Home > Other > Blood Hunter > Page 9
Blood Hunter Page 9

by Debra Jess


  He thought about the beanbags. He remembered Highlight's disdain. His heart spoke before his brain could catch up.

  "Okay," he said. "Let's do this."

  The guard stepped out of the light, into the pitch black.

  "Wait," Scott called. "At least give me your name."

  The guard's voice answered as if he stood directly behind Scott. "The Shield."

  His voice was the only warning Scott had before the first blow landed.

  8

  Hannah washed the last of the blood and skin from the table, her hands shaky. Garrett had driven her to the hospital earlier that morning. Catherine, Thomas, Alek, and Evan had to respond to a red alert called in by Nik. She'd asked what was wrong, but Catherine only said she shouldn't worry about it before leaping into the air with Thomas tucked against her.

  Hannah could only sigh. More secrets. She had tried calling Scott, but he wasn't answering his phone either. She had given Eight-ball a thorough brushing to relieve her frustration. If she were with T-CASS, she would know, but if Johnson had his way, she'd be locked in a hospital room with no information at all.

  McNamara trusted her, at least. He didn't talk down to her during the whole autopsy process. It took three times longer than it should have because he grilled her with a constant stream of questions, mostly about identifying various bones and organs. Though she believed in her heart she answered correctly each time, McNamara neither confirmed nor denied the accuracy of her answers.

  When she bloodsurfed, she fixed whatever was broken and didn't worry about whether it was an appendix or a liver. The only time she had control of her life was when she was inside someone else's body. Last night she had dreamed of bloodsurfing through a body and just staying there.

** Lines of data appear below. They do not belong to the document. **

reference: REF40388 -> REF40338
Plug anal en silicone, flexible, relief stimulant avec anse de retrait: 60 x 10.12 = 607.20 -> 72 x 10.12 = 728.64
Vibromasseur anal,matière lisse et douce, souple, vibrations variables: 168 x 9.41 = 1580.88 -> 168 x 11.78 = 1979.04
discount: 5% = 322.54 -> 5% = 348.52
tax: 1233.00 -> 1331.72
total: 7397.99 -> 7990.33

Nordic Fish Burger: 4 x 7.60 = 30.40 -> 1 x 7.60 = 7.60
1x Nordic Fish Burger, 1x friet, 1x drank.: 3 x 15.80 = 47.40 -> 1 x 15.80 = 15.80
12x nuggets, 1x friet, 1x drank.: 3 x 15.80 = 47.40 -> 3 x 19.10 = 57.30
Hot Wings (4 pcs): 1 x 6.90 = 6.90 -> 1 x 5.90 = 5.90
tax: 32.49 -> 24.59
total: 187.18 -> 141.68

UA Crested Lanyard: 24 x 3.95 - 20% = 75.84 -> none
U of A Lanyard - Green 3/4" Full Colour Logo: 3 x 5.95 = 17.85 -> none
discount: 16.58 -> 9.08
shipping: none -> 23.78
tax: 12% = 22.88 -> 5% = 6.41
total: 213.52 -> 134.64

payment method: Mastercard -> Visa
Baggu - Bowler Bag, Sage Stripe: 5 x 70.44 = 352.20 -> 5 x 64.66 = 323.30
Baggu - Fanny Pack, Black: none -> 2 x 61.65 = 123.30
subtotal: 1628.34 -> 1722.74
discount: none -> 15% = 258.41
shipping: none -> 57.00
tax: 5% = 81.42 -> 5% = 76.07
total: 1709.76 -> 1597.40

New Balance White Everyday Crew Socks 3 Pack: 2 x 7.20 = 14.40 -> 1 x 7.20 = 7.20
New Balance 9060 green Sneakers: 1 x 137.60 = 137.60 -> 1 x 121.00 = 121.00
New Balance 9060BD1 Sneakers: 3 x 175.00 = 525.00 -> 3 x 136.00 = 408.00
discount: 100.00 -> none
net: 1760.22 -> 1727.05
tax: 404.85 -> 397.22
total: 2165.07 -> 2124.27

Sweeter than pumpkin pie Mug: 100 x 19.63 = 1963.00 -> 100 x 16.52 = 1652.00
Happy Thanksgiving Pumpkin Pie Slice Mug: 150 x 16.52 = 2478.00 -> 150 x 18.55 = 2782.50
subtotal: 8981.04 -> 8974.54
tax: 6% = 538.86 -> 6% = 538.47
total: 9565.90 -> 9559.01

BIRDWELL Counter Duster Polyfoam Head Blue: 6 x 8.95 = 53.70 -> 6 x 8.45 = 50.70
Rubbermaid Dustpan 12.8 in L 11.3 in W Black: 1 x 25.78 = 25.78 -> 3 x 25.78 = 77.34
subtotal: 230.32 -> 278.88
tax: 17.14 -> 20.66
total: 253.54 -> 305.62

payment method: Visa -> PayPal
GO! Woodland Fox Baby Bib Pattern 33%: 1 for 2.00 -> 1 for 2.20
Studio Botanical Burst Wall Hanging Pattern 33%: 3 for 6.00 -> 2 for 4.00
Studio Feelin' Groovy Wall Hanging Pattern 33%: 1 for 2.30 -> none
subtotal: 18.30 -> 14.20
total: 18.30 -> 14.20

  The trauma inflicted on the corpse during the process didn't ease her anxiety. From the inside, a live human body had a beauty to it, a rhythm fueled by a beating heart, the flow of blood, the spin of cells as they split. Watching McNamara insert a needle into a half-opened eye, part some skin with a scalpel, and worst of all, cut through the skull with the bone saw, reminded her of how much she didn't know about how the body worked.

  She also considered the secret she kept from him, the secret to what created Alt power. McNamara had said the body belonged to a Norm, but Hannah wished she could have bloodsurfed through the corpse to confirm his assumption. Instead she removed her plastic smock and tossed it into the red-lined trash can along with the latex gloves.

  The second the gloves hit the bin, a bang louder than she expected echoed through the room.

  "What was — " The sound of dogs barking followed the noise. " — that?"

  McNamara paused the recorder he was dictating notes into and waited. "Security above us. It's tighter these days because of the transfer of bodies. Administration must have requested police dogs just in case the Star Haven anti-Alts issue another one of their empty threats. Sounds like they have it well in hand. I wouldn't worry about it too much."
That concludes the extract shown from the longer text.